● **Prompt**: An exact copy of every entry is required, without the pictures.

Difference listings
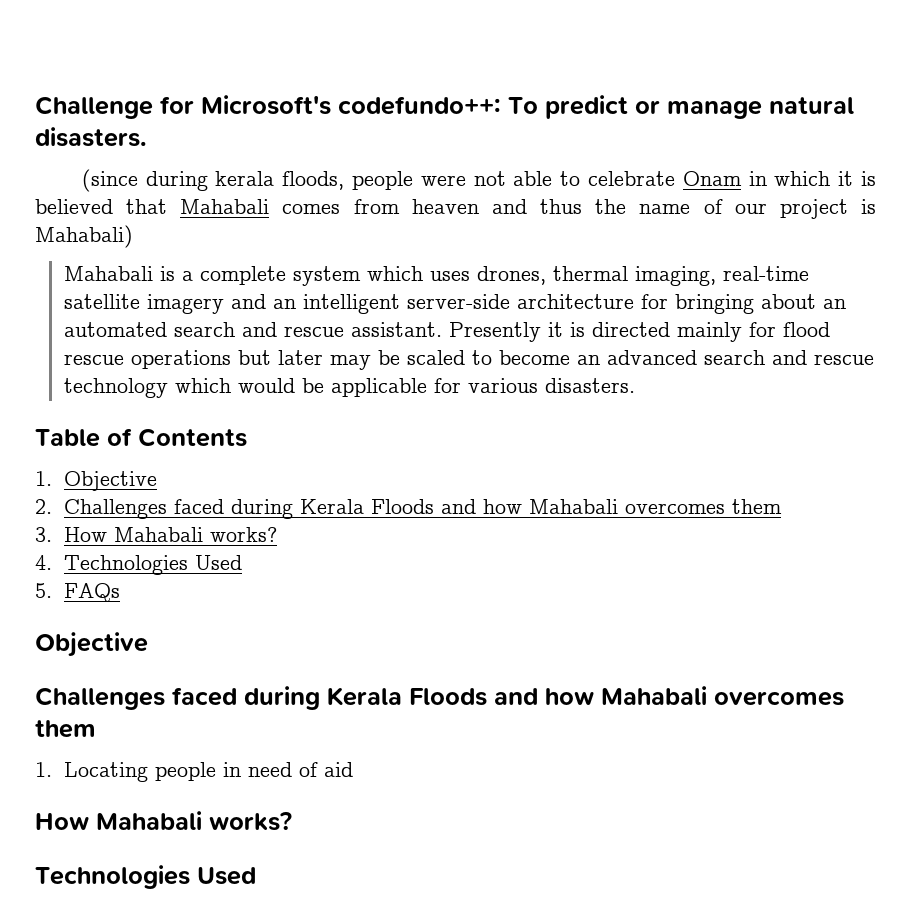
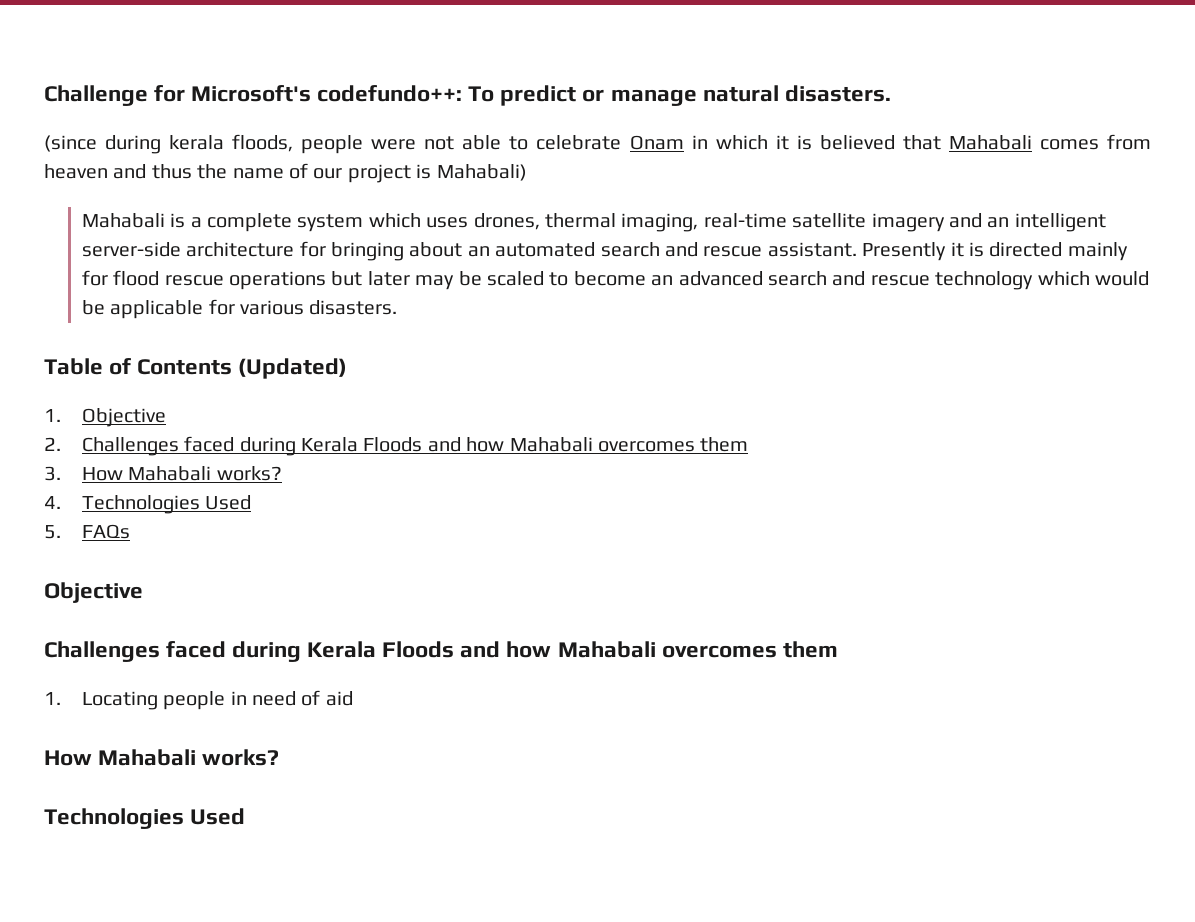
(247, 437) none -> [238,358,348,379] (Updated)

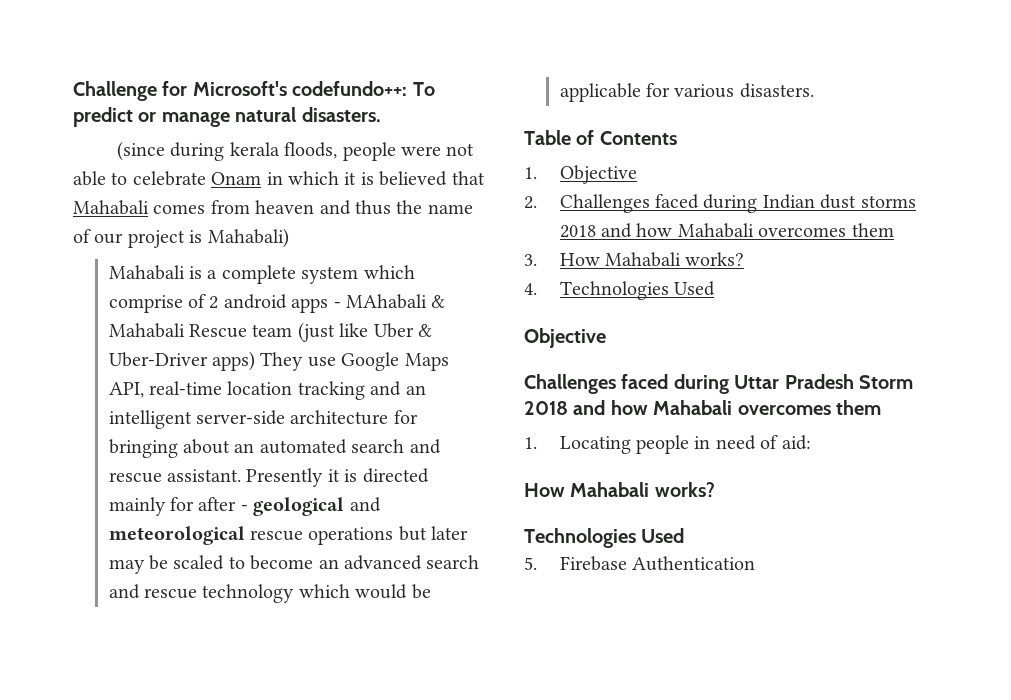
[426,213,945,232] uses drones, thermal imaging, real-time satellite imagery -> [108,294,446,313] [108,322,433,342] [108,351,449,371] [108,381,365,400] comprise of 2 android apps - MAhabali & Mahabali Rescue team (just like Uber & Uber-Driver apps) They use Google Maps API, real-time location tracking
[113,270,160,286] flood -> [198,497,381,516] [108,526,245,545] after - geological and meteorological
[238,358,348,379] (Updated) -> (677, 138) none
[300,437,423,452] Kerala Floods -> [762,194,916,209] [559,225,596,238] Indian dust storms 2018
[44,524,130,539] // 5. FAQs -> (716, 288) none
[307,641,455,658] Kerala Floods -> [734,374,913,389] [524,401,568,415] Uttar Pradesh Storm 2018
[325,691,353,706] aid -> [781,435,811,450] aid:
(246, 816) none -> [524,556,756,571] // 5. Firebase Authentication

● **Expected output**:
(247, 437) none -> [238,358,348,379] (Updated)

[426,213,945,232] uses drones, thermal imaging, real-time satellite imagery -> [108,294,446,313] [108,322,433,342] [108,351,449,371] [108,381,365,400] comprise of 2 android apps - MAhabali & Mahabali Rescue team (just like Uber & Uber-Driver apps) They use Google Maps API, real-time location tracking
[113,270,160,286] flood -> [198,497,381,516] [108,526,245,545] after - geological and meteorological
[238,358,348,379] (Updated) -> (677, 138) none
[300,437,423,452] Kerala Floods -> [762,194,916,209] [559,225,596,238] Indian dust storms 2018
[44,524,130,539] // 5. FAQs -> (716, 288) none
[307,641,455,658] Kerala Floods -> [734,374,913,389] [524,401,568,415] Uttar Pradesh Storm 2018
[325,691,353,706] aid -> [781,435,811,450] aid:
(246, 816) none -> [524,556,756,571] // 5. Firebase Authentication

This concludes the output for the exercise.